Briana Boakye, who recently graduated with a BS in Family Science, appreciated learning about the importance of an inclusive approach to providing services. 

“One thing I really learned in Dr. Thomas’ class is how important it is in delivering good quality, health and human services to be knowledgeable about the different communities of individuals that you're providing services to and to really understand the barriers they encounter to receiving these services.” 

Ultimately Thomas believes that to ensure that queer, trans and gender expansive people get the mental health care they need, service providers and health care workers must deepen their empathy and expand their conception of LGBTQ+ health issues. 

“LGBTQ issues are not just for this one community. Thinking about sex and gender is not just for queer folks, it’s for everybody. Gender affirming care, thinking about pronouns, about gender roles and identities, is for everybody. We think these things are LGBTQ specific, but it’s larger than that, they are human issues,” Thomas said. 

In Thomas’ work as a grief counselor at the Wendt Center for Loss and Healing, showing up with empathy is essential. 

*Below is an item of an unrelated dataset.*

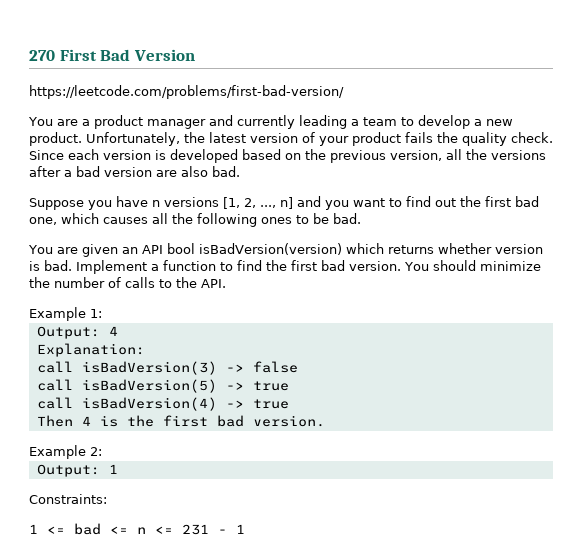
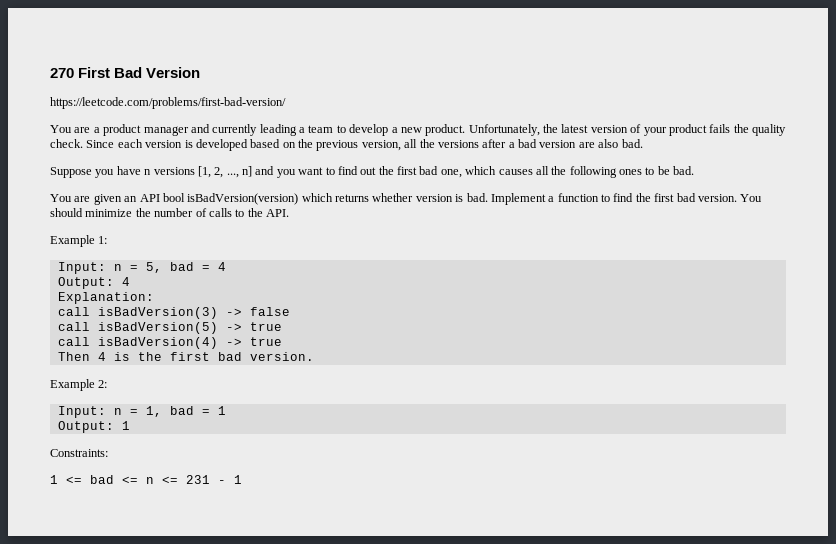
+ Input: n = 5, bad = 4
+ Input: n = 1, bad = 1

“Shanéa has a way of creating safety, and allowing people to wrestle with challenging topics such that all shame and judgment is removed,” said Melissa Sellevaag, LICSW and director of Wendt’s Training Institute. Thomas shows “that your opinion and your thoughts are valuable. And that to me is so important.” 

Thomas sees this part of the work as a critical component of providing effective, respectful and affirming care. By fostering empathy, healthcare providers can create environments where LGBTQ+ individuals feel validated, supported, and empowered to achieve optimal health and well-being.

For Thomas, at the end of the day, it is care and compassion that will make the difference. 

“Empathy is really at the core of this work. Empathy and love.”